» WHAT TO PRODUCE
From the data below, repeat exactly the lines from the line with "- This is a" to the line with "- SSO with WSO2", both included.

*** Opening AVAILABLE DATA ***

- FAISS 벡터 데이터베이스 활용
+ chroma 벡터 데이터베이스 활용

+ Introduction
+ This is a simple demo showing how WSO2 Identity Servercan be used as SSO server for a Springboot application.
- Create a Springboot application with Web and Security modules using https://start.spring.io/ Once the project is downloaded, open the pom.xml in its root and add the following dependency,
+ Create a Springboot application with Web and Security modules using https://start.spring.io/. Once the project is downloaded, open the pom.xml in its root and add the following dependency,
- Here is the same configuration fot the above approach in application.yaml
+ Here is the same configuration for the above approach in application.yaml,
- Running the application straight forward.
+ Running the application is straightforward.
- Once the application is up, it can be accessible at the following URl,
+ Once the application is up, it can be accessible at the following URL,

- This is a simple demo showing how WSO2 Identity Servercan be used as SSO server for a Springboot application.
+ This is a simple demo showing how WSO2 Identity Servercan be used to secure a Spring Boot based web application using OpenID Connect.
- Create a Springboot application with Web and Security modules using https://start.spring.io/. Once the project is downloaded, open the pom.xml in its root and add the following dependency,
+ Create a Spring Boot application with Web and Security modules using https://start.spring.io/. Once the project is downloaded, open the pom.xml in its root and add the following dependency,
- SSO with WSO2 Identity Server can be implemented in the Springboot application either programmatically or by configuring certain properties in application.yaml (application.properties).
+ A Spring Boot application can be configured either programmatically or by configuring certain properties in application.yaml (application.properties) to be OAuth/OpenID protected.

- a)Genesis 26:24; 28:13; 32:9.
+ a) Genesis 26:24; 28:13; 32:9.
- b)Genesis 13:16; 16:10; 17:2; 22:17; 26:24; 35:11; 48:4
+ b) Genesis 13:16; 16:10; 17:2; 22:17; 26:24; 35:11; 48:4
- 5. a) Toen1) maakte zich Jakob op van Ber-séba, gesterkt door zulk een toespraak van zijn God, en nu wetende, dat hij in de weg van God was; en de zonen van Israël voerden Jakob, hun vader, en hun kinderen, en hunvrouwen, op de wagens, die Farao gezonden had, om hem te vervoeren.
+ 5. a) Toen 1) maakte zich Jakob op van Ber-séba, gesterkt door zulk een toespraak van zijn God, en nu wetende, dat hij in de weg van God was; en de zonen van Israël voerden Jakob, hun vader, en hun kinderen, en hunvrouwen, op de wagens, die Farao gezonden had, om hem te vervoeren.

*** Closing AVAILABLE DATA ***

» ANSWER TO THIS TASK
- This is a simple demo showing how WSO2 Identity Servercan be used as SSO server for a Springboot application.
+ This is a simple demo showing how WSO2 Identity Servercan be used to secure a Spring Boot based web application using OpenID Connect.
- Create a Springboot application with Web and Security modules using https://start.spring.io/. Once the project is downloaded, open the pom.xml in its root and add the following dependency,
+ Create a Spring Boot application with Web and Security modules using https://start.spring.io/. Once the project is downloaded, open the pom.xml in its root and add the following dependency,
- SSO with WSO2 Identity Server can be implemented in the Springboot application either programmatically or by configuring certain properties in application.yaml (application.properties).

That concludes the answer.